Corporate Video Production Sydney: In his early nonfiction work, Weir started experimenting with styles and themes as he developed the singular vision that would soon earn him world renown. He completed his first full-length feature film, The Cars that Ate Paris in 27 shooting days, which led to his most popular artistic achievement to date: Picnic at Hanging Rock (1975), based on the novel by Joan Lindsay.
Picnic tells the story of a group of Australian girls, students at Appleyard College, taking a day trip to Hanging Rock at the turn of the century. The innocent outing turns grim when three students and a teacher mysteriously disappear. Many critics credit Picnic at Hanging Rock with spearheading “the ‘revival’ of the Australian Film Industry in the 1970s” (Sutherland). Weir’s next film, The Last Wave (1977), signified his crossover into the American market. It stars American actor Richard Chamberlain in a surrealistic exploration of a white lawyer’s experience defending four Aboriginal men who are being tried for murder.

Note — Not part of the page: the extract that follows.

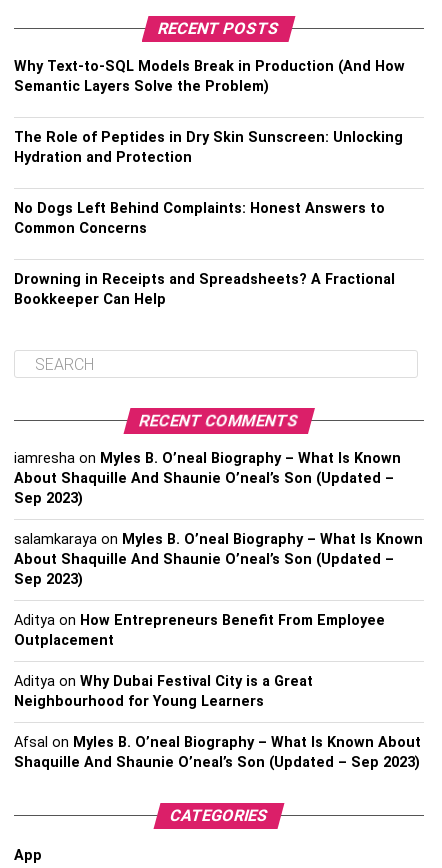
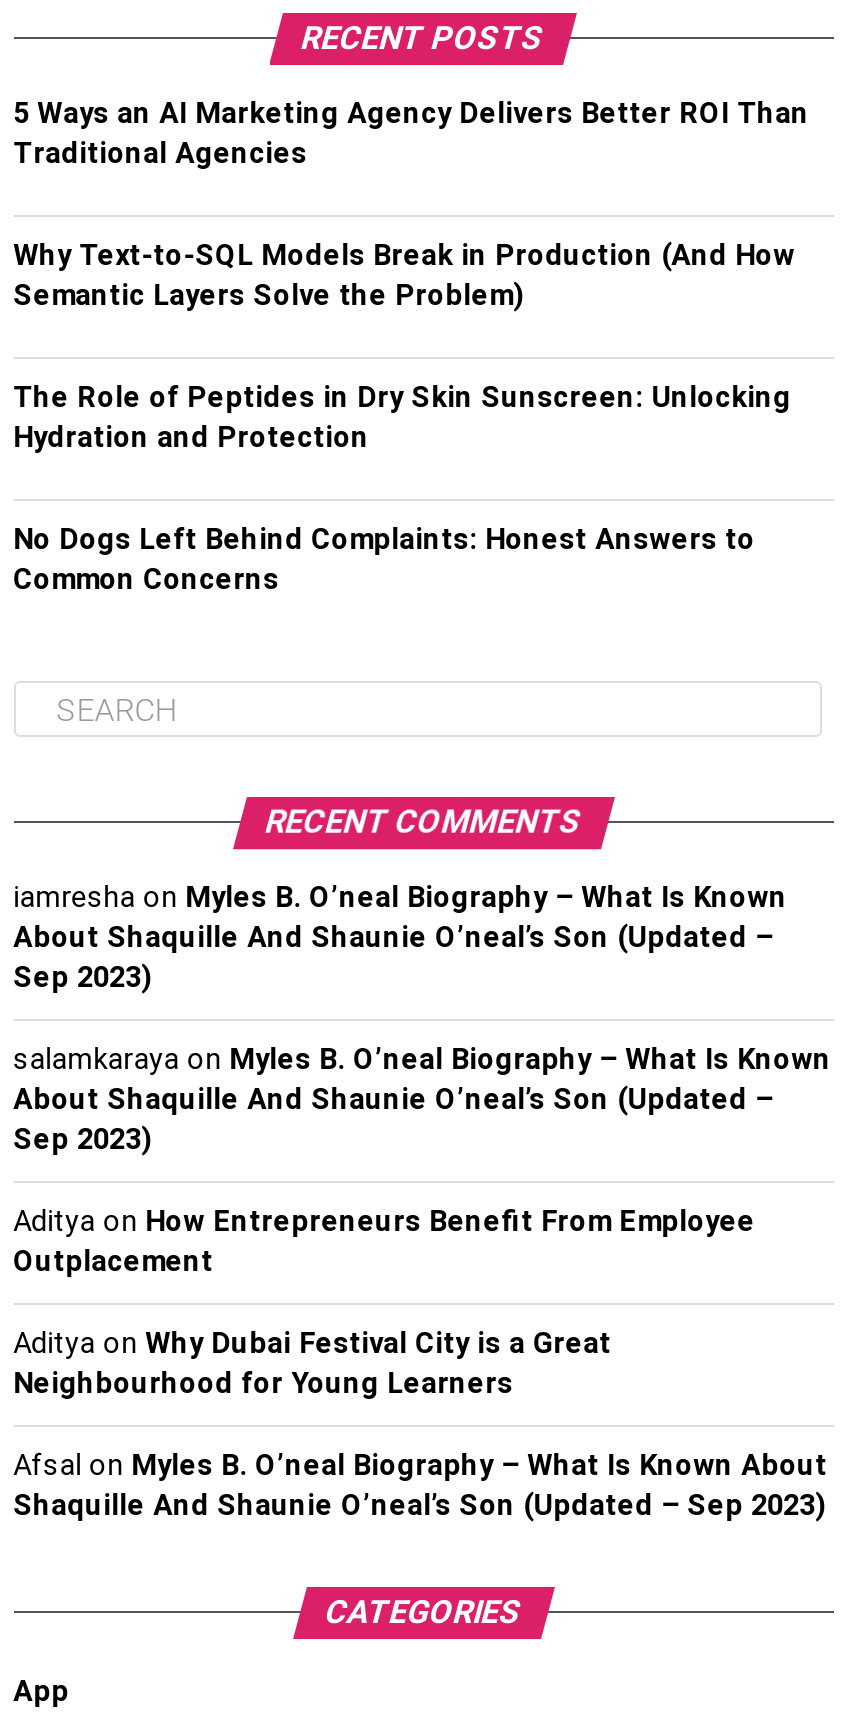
+ 5 Ways an AI Marketing Agency Delivers Better ROI Than
+ Traditional Agencies

moved down: Why Text-to-SQL Models Break in Production (And How | Semantic Layers Solve the Problem) | The Role of Peptides in Dry Skin Sunscreen: Unlocking | Hydration and Protection | No Dogs Left Behind Complaints: Honest Answers to | Common Concerns

- Drowning in Receipts and Spreadsheets? A Fractional
- Bookkeeper Can Help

Corporate Video Production Sydney: Further Success
After the success of both films, Weir went onto make Gallipoli (1981) and The Year of Living Dangerously (1982), his second collaboration with young Australian actor Mel Gibson. That same year, Weir was awarded the A.M. (Member of the Order of Australia) in the 1982 Queen’s Birthday Honors list for his services to the Australian film industry.
However, by the mid-1980s, Weir had answered the call of Hollywood. For the next 25 years, Weir stayed in America and continued to explore the themes he had carved out in his Australian work, like the confrontation between cultures, fish-out-of-water narratives, spirituality, death and grief, and the search for one’s self. Witness (1985), starring Harrison Ford and Kelly McGillis, earned Weir his first Academy Award nomination (the film won trophies for Best Editing and Best Original Screenplay).
Corporate Video Production Sydney: Dead Poets Society
This success was followed by The Mosquito Coast (1986), which mostly left American audiences cold. However, The Dead Poet’s Society (1989) became Weir’s biggest box office and critical success to date. He garnered praise for his ability to draw a strong dramatic performance out of his comedically-inclined star, Robin Williams. The film was nominated for four Oscars including Best Picture and Best Director, winning Best Original Screenplay. The Dead Poet’s Society remains a contemporary classic, and launched the careers of many young actors like Robert Sean Leonard and Ethan Hawke.
Weir continued to make commercially viable cinema through the 1990s, though he became significantly less prolific over time. He made Green Card (1990), Fearless (1993), The Truman Show (1998), Master and Commander: The Far Side of the World (2003), and most recently, The Way Back (2010). In addition, he has been attached to many projects over the past several years that have not come to fruition. When asked if he is “weary of losing himself in Hollywood,” Weir replied, “No…The only person you have to be weary of, really, is yourself… Hollywood is just irrelevant. They just provide you the room you play in.”